Кронье выслушал полковника с тем безропотным терпением, с каким взрослые относятся к шалостям избалованных детей, усмехнулся и, покровительственно похлопав его по плечу, ответил следующими, вошедшими в историю словами:
— Я лучше вас знаю, что мне надо делать. Вы еще не родились, когда я был уже генералом.
— Но в таком случае поезжайте убедиться лично, что английская армия наполовину завершила окружение! — не унимался полковник.
Вместо ответа Кронье, как всегда, пожал плечами и отвернулся.
День 16 февраля прошел в том же преступном по своей тупости бездействии.
Семнадцатого после полудня кавалеристы Вильбуа де Марея во главе с ним самим вернулись на прежнее место. Перед взором полковника, как и накануне, нескончаемым потоком тянулись колонны английских войск.

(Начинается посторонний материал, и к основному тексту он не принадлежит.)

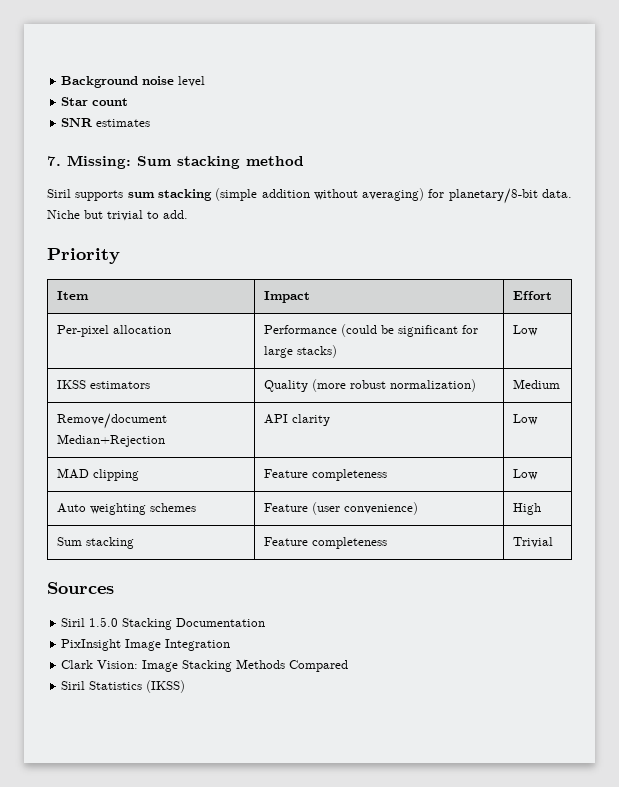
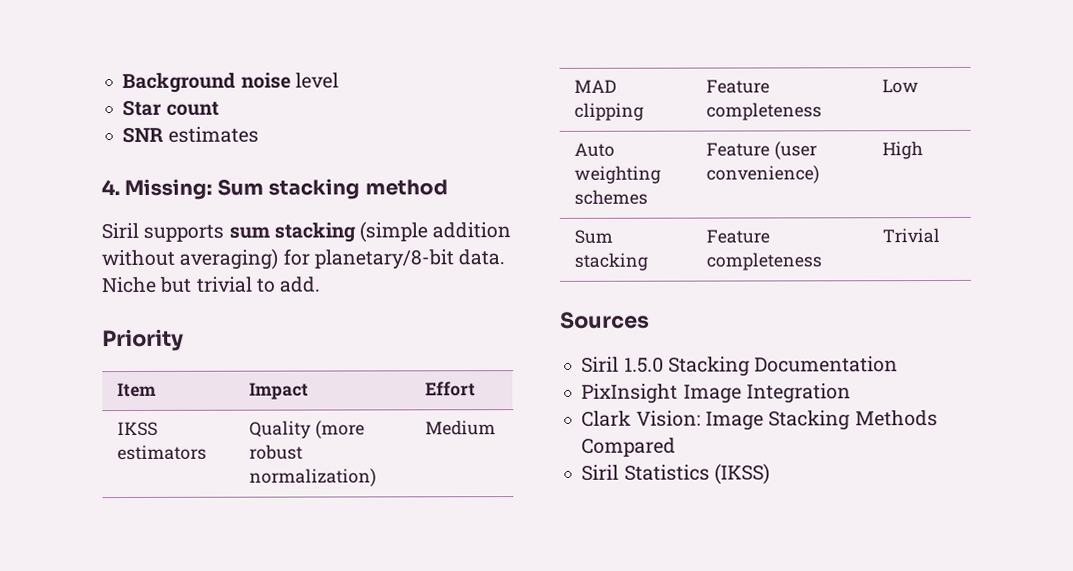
- 7. Missing: Sum stacking method
+ 4. Missing: Sum stacking method
- Per-pixel allocation | Performance (could be significant for large stacks) | Low
- Remove/document Median+Rejection | API clarity | Low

Выяснить обстановку решил и граф Штернберг. Сопровождавший его военный интендант, бур Арнольди, насмешливо заметил:
— Хотел бы я увидеть хоть одного из тех английских солдат, которые так преследуют ваше воображение!
— Ну что ж, взгляните! — ответил австрийский офицер, простирая руку к горизонту, потемневшему от сплошной массы людей, лошадей и пушек.
Арнольди побледнел, пришпорил коня и, обезумев от волнения, помчался в лагерь Магерсфонтейн. Еще издалека он принялся кричать:
— К оружию!.. К оружию!.. Англичане!..
— Слишком поздно! — с грустью в голосе заметил Штернберг, скакавший рядом с ним.
— Да, слишком поздно! — как унылое эхо, повторил Вильбуа де Марей, тоже примчавшийся во весь опор в стан буров.